What is the right quantity of sex?

What is the right quantity of sex ?
People are afraid that they don't have enough sex or too much sex. What is the correct quantity?

As a sexologist and a clinician specializing in sex and intimacy, the frequency of sexual interactions is two of the issues I hear about most often. Some people are worried because they are hyper-sexual or sexually addicted; others think something could go wrong because they don't have sufficient sex. Naturally, this raises the question: how many sex should we have?
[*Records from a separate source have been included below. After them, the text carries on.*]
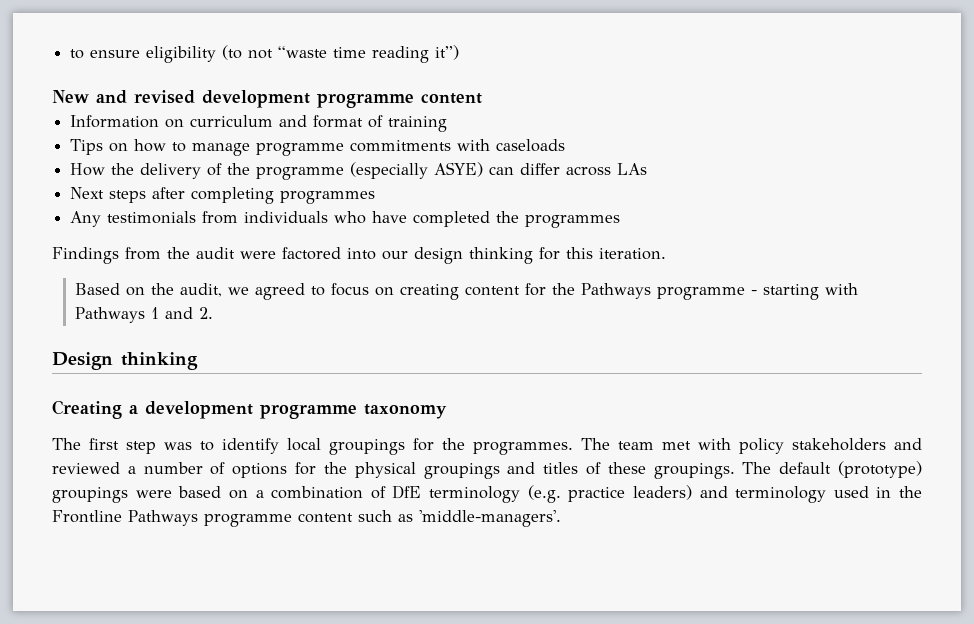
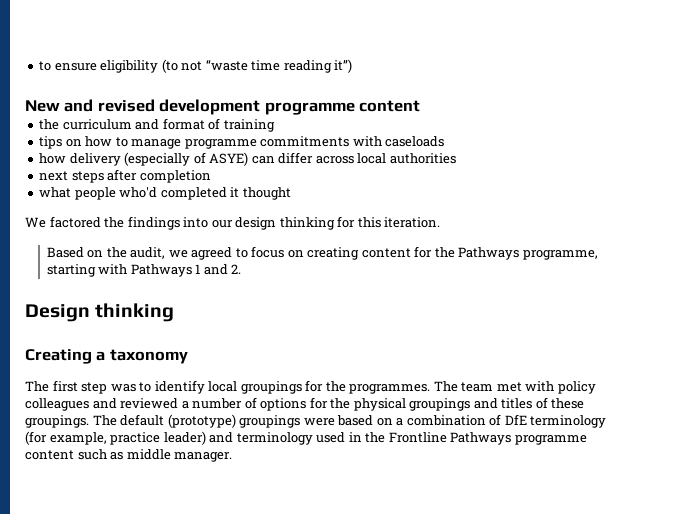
[70,115,185,128] Information on -> [39,119,60,130] the
[70,139,104,155] Tips -> [39,136,63,149] tips
[70,162,648,180] [70,187,376,204] [70,211,621,228] [52,247,341,264] How the delivery of the programme (especially ASYE) can differ across LAs // Next steps after completing programmes // Any testimonials from individuals who have completed the programmes // Findings from the audit were factored -> [39,152,456,166] [39,169,211,183] [39,187,291,200] [25,216,180,230] how delivery (especially of ASYE) can differ across local authorities // next steps after completion // what people who'd completed it thought // We factored the findings
[656,287,757,300] programme - -> [522,250,598,260] programme,
[145,401,357,419] development programme -> (106, 356) none
[792,438,886,451] stakeholders -> [25,398,89,411] colleagues
[527,485,692,503] (e.g. practice leaders) -> [25,431,206,445] (for example, practice leader)
[419,510,561,527] 'middle-managers'. -> [126,449,233,462] middle manager.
What is the right quantity of sex ?

How Much Sex is the Right Amount of Sex?

Whatever the worry – be it too much sex or not enough sex – the individuals and couples who ask about sexual frequency are typically experiencing a considerable amount of anxiety and stress about their sex life (or lack thereof). Usually, they want to know what is normal. Often, they’ve done an internet search and found a ridiculously wide array of opinions and dubious facts that are more likely to confuse than enlighten.
Some of the most methodically obtained data (and therefore the most likely to be accurate) is provided by the General Social Survey, which has tracked American sexual behaviors since the early 1970s. The GSS suggests that heterosexual married couples have sex approximately 58 times per year. But this number does not consider the age of the couple or how long they’ve been together. In other words, this statistic doesn’t differentiate between people in their 20s and senior citizens, or people who just got married and those who’ve been together for a few decades. Other information provided by the GSS more helpfully suggests that couples in their 20s have sex an average of 111 times per year, and that the frequency of sex drops approximately 20 percent per decade as couples get older.
Are you counting decades and percentages on your fingers right now?
Unfortunately for those seeking accurate answers about ‘normal sexual frequency’ even the GSS data may be misleading. For instance, the GSS says heterosexual men over 18 say they have sex with another person 63 times per year on average, using a condom 23% of the time. This adds up to more than 1.6 billion heterosexual male condom uses per year. Meanwhile, heterosexual women say they have sex with another person 55 times per year, on average, using a condom 16% of the time. This adds up to 1.1 billion condom uses per year. Are the men lying, or are the women lying?
In point of fact, they’re both lying. Fewer than 600 billion condoms are sold in the US each year. And at least a few of those are used by gay men, with countless others rotting in the wallets of hopeful teenage boys. These discrepancies tell us that it’s incredibly difficult to obtain accurate information about sexual activity and behavior, even when the questions are being asked by reputable research organizations like the GSS. So, from a statistics perspective, we really don’t have any idea what’s ‘normal’ when it comes to sexual frequency.
In my experience as a sexologist and therapist, healthy sexual frequency is an individual preference. One person or couple might be having sex several times per week and think that’s not nearly enough. Another person or couple might be having once per month and feel that’s sufficient or even more than sufficient. And there is nothing wrong with either of those scenarios. Either way – lots of sex or very little sex – there is no need for anxiety and stress. Having sex more often than normal (whatever you perceive ‘normal’ to be) does not make you a sex addict. Having sex less frequently than normal (again, whatever you perceive ‘normal’ to be) does not mean you’re clinically undersexed.
If either of these extremes is causing you significant distress, of course, and if hearing the facts about sexual frequency (such as they are) does not help to alleviate your distress, you may want to seek professional assistance. On the other hand, if the simple realization that you are probably more ‘normal’ than you thought diminishes your stress and anxiety, then you should proceed accordingly.
Short of addiction, human sexuality is immensely varied in terms of what people like to do and how often they like to do it. And those desires can be significantly influenced by a wide variety of factors, ranging from age and physical health to psychological well-being and feelings of emotional intimacy. Which means there’s no such thing as normal when it comes to sexual behaviors and frequency. In my opinion, if you’re comfortable with the amount of sex you’re having, you’re having the right amount of sex. Even if that amount is ‘a lot’ or ‘none at all.’ As long as your sexual activity (or lack thereof) is not creating negative life consequences, diminishing your self-esteem, harming others, breaking the law, or causing problems in your relationship (if you’re in one), you needn’t worry.
If you feel that you may be addicted to sex or porn, a completely anonymous 25-question Sex and Porn Addiction Self-Assessment can be found at SexandRelationshipHealing.com, along with free articles, podcasts, webinars, and live online Q&A sessions. Information about treatment for sex addiction, porn addiction, and fused substance use and sexual behavior can be found at SeekingIntegrity.com.